Page MenuHomePhabricator

importDump.php --uploads crashes on wikitech-static
Closed, ResolvedPublic

Description

importDumps.php works, importDumps.php --uploads does not.

The first sign of trouble is

PHP Warning:  XMLReader::open(): Unable to open source data in /srv/mediawiki/w/includes/libs/mime/XmlTypeCheck.php on line 158

On that line it's trying to read a file in /tmp that doesn't exist.

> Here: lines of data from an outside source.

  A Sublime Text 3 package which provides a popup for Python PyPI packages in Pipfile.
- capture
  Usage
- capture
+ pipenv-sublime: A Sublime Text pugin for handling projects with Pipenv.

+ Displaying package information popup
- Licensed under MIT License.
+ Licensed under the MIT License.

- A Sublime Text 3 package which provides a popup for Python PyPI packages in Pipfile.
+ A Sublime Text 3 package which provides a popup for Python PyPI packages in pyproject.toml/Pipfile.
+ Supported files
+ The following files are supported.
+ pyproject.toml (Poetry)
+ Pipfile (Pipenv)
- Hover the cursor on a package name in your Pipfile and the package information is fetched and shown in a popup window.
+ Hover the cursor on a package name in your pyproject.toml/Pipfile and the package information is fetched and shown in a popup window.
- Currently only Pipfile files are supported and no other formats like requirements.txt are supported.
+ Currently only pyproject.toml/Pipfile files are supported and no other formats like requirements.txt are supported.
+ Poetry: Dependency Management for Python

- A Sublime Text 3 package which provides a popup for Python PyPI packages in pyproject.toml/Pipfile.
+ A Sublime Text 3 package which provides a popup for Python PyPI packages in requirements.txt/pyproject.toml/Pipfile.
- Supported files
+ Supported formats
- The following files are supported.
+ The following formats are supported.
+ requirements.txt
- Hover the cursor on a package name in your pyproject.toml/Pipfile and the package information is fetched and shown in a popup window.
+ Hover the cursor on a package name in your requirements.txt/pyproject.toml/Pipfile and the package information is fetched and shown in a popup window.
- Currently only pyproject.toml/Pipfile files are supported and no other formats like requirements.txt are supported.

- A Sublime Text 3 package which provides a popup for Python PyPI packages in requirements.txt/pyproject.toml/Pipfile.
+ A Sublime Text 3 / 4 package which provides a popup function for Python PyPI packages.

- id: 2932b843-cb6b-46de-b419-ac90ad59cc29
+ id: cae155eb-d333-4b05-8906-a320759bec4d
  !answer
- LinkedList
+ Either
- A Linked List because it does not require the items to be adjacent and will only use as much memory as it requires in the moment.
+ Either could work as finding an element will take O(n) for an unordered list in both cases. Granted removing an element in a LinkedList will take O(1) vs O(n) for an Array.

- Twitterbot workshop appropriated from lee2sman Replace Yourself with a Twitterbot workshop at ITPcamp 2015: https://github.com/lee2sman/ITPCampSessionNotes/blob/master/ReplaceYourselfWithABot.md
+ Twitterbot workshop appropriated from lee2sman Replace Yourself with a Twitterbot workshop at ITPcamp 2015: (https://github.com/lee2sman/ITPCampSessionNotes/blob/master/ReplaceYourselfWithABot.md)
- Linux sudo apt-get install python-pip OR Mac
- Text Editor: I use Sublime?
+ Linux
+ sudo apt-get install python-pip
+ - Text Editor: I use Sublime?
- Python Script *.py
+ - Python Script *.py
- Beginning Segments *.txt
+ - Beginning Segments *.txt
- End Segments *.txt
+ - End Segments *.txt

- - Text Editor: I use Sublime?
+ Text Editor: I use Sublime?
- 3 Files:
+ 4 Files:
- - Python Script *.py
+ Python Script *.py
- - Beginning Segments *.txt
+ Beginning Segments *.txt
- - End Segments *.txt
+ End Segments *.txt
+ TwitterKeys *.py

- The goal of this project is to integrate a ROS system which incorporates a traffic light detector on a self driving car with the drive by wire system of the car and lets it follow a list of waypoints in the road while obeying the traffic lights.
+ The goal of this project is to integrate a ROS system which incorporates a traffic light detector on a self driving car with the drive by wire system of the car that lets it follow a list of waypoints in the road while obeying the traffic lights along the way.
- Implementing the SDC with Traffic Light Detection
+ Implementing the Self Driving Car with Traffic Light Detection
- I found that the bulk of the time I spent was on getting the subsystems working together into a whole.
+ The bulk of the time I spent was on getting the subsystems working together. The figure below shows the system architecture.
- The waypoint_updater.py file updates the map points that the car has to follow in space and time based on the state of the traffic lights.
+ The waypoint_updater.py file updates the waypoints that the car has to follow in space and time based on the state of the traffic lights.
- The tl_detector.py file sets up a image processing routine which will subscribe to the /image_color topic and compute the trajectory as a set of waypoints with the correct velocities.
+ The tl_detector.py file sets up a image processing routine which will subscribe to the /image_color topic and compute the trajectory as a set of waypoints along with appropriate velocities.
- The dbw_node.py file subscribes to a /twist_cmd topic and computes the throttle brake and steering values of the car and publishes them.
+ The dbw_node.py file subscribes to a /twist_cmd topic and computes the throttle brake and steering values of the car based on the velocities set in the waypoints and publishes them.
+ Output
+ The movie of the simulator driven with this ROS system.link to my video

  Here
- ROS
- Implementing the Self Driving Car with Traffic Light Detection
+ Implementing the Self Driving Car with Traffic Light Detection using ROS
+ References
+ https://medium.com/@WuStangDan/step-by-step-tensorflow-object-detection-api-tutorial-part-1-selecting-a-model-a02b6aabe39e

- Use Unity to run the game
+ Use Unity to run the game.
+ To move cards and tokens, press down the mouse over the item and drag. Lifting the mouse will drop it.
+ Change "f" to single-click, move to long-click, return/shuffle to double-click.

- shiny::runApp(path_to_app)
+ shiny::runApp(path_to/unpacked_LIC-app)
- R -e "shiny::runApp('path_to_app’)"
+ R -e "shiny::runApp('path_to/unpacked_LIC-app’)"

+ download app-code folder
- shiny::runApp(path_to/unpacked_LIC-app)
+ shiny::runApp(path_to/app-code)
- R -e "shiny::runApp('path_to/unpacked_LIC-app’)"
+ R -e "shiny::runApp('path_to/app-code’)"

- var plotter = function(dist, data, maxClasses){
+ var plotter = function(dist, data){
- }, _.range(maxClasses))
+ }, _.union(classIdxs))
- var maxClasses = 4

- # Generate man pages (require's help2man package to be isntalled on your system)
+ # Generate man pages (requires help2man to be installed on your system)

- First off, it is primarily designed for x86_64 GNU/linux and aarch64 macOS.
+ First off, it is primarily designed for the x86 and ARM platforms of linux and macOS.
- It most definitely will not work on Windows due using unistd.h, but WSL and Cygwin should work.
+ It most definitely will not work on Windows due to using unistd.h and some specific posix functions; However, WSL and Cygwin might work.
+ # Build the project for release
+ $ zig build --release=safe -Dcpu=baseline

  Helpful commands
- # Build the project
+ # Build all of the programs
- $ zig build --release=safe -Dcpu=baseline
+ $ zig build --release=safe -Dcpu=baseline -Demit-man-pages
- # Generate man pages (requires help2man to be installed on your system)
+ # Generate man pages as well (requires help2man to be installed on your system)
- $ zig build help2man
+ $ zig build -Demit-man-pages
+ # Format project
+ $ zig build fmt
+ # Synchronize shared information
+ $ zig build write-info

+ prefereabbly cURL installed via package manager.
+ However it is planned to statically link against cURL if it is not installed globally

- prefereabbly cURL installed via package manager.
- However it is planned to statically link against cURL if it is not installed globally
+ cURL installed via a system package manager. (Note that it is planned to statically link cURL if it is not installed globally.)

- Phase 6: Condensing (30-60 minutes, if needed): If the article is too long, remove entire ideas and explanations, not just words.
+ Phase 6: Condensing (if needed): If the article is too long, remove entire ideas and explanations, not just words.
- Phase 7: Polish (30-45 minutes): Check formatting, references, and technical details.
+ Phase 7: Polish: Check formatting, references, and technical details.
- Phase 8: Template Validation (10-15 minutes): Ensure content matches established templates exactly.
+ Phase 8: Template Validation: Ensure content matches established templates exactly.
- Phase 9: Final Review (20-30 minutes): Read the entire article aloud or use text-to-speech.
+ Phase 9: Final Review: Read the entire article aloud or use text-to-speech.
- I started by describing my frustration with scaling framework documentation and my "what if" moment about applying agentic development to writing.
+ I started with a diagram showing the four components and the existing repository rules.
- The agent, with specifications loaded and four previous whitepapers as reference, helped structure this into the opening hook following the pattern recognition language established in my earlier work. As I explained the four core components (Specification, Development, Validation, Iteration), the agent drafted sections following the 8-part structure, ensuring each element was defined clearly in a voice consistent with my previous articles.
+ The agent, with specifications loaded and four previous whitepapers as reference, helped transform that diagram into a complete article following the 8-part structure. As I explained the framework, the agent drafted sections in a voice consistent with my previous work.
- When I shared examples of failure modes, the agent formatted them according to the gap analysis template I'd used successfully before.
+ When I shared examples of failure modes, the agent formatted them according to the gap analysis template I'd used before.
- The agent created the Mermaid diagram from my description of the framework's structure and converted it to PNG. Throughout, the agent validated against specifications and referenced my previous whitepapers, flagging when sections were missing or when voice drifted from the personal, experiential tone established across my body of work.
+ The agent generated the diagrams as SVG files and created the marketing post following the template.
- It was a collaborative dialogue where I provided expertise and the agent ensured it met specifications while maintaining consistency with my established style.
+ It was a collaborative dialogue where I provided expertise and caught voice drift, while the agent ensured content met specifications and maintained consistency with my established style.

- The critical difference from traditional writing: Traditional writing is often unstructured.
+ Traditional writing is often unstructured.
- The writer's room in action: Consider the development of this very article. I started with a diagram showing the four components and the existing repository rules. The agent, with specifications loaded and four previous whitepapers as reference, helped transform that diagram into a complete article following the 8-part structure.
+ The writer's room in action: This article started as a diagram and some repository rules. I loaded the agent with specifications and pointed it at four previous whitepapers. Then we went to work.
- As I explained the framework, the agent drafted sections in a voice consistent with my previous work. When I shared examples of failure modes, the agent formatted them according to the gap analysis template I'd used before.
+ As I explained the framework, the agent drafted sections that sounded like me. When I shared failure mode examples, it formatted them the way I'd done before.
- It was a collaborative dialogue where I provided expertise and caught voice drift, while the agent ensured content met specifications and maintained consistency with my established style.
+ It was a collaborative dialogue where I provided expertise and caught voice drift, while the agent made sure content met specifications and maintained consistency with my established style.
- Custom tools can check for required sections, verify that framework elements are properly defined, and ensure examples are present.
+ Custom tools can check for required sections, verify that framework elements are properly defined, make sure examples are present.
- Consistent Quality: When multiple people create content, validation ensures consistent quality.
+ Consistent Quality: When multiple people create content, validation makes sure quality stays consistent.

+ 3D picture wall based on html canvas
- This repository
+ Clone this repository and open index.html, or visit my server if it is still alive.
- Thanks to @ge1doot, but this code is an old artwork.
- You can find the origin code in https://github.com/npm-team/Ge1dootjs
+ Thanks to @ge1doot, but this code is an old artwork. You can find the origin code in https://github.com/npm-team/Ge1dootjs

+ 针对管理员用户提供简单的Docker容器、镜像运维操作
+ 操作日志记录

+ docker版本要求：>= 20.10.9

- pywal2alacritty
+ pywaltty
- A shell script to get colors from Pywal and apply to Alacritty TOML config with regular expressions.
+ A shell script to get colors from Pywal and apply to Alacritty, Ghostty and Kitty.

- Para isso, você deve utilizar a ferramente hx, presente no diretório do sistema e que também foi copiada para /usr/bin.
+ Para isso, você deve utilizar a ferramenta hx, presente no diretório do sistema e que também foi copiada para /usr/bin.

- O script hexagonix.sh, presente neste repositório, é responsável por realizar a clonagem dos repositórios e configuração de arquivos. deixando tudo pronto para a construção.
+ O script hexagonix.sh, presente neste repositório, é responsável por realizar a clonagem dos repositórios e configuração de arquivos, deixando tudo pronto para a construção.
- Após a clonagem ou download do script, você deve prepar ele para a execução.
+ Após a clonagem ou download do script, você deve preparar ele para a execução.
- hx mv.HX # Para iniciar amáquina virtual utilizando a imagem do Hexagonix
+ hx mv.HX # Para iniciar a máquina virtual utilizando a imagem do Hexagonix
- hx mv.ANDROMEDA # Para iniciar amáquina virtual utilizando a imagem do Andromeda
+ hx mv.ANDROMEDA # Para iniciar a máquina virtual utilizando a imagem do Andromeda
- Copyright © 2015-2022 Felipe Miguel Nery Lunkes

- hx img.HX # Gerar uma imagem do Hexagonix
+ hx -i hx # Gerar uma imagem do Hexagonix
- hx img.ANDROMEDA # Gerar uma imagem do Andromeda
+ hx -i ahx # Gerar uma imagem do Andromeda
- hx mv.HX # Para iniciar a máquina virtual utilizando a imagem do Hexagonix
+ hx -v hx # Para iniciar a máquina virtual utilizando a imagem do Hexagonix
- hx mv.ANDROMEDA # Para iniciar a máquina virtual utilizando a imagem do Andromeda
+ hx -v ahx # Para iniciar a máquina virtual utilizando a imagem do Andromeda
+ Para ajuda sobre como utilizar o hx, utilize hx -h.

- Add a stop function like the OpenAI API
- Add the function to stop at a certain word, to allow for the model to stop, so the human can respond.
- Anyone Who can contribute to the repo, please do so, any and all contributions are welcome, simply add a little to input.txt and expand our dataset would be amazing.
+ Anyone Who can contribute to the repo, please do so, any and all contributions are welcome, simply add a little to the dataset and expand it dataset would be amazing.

It's possible that we're passing in a missing image file or otherwise bad input, but even in that case I'd like the script to report and continue rather than error out. Or at the very least report something useful.

Event Timeline

Andrew triaged this task as Medium priority.Oct 2 2018, 7:01 PM
Andrew created this task.
root@wikitech-static-ord:/srv/mediawiki/w# git log -1
commit 8641df974d1a030f7b7fad1e8e45e0f51f9816e1
Author: Kunal Mehta <legoktm@member.fsf.org>
Date:   Tue Sep 25 21:44:50 2018 -0700

    Document removal of CologneBlue & Modern from the tarball
    
    Worth noting as a pre-upgrade thing, as trying to run the updater will fail
    unless it's disabled or downloaded separately.
    
    Reported by <https://bugs.debian.org/cgi-bin/bugreport.cgi?bug=909589>.
    
    Change-Id: I5ea6dc65d683dfceaa25104ca59f2f56c1ab1884
root@wikitech-static-ord:/srv/mediawiki/w# php maintenance/importDump.php --uploads /srv/imports/labswiki-20181003.xml  
100 (278.49 pages/sec 278.49 revs/sec)
200 (328.52 pages/sec 328.52 revs/sec)
upload: Gerrit_branch_permissions_wrong.png
PHP Warning:  XMLReader::open(): Unable to open source data in /srv/mediawiki/w/includes/libs/mime/XmlTypeCheck.php on line 158
[e19cd5cae9135f646799735b] [no req]   Error from line 1447 of /srv/mediawiki/w/includes/filerepo/file/LocalFile.php: Call to a member function getId() on boolean
Backtrace:
#0 /srv/mediawiki/w/includes/filerepo/file/LocalFile.php(1364): LocalFile->recordUpload2(string, string, string, array, string, boolean, array)
#1 /srv/mediawiki/w/includes/import/ImportableUploadRevisionImporter.php(103): LocalFile->upload(string, string, string, integer, array, string, boolean)
#2 /srv/mediawiki/w/includes/import/WikiRevision.php(659): ImportableUploadRevisionImporter->import(WikiRevision)
#3 [internal function]: WikiRevision->importUpload()
#4 /srv/mediawiki/w/includes/libs/rdbms/database/Database.php(3191): call_user_func_array(array, array)
#5 /srv/mediawiki/w/maintenance/importDump.php(218): Wikimedia\Rdbms\Database->deadlockLoop(array)
#6 /srv/mediawiki/w/includes/import/WikiImporter.php(1049): BackupReader->handleUpload(WikiRevision)
#7 /srv/mediawiki/w/includes/import/WikiImporter.php(997): WikiImporter->processUpload(array, array)
#8 /srv/mediawiki/w/includes/import/WikiImporter.php(803): WikiImporter->handleUpload(array)
#9 /srv/mediawiki/w/includes/import/WikiImporter.php(608): WikiImporter->handlePage()
#10 /srv/mediawiki/w/maintenance/importDump.php(345): WikiImporter->doImport()
#11 /srv/mediawiki/w/maintenance/importDump.php(278): BackupReader->importFromHandle(resource)
#12 /srv/mediawiki/w/maintenance/importDump.php(114): BackupReader->importFromFile(string)
#13 /srv/mediawiki/w/maintenance/doMaintenance.php(94): BackupReader->execute()
#14 /srv/mediawiki/w/maintenance/importDump.php(350): require_once(string)
#15 {main}

At the moment, wikitech-static is running 1.31.1 (8641df9)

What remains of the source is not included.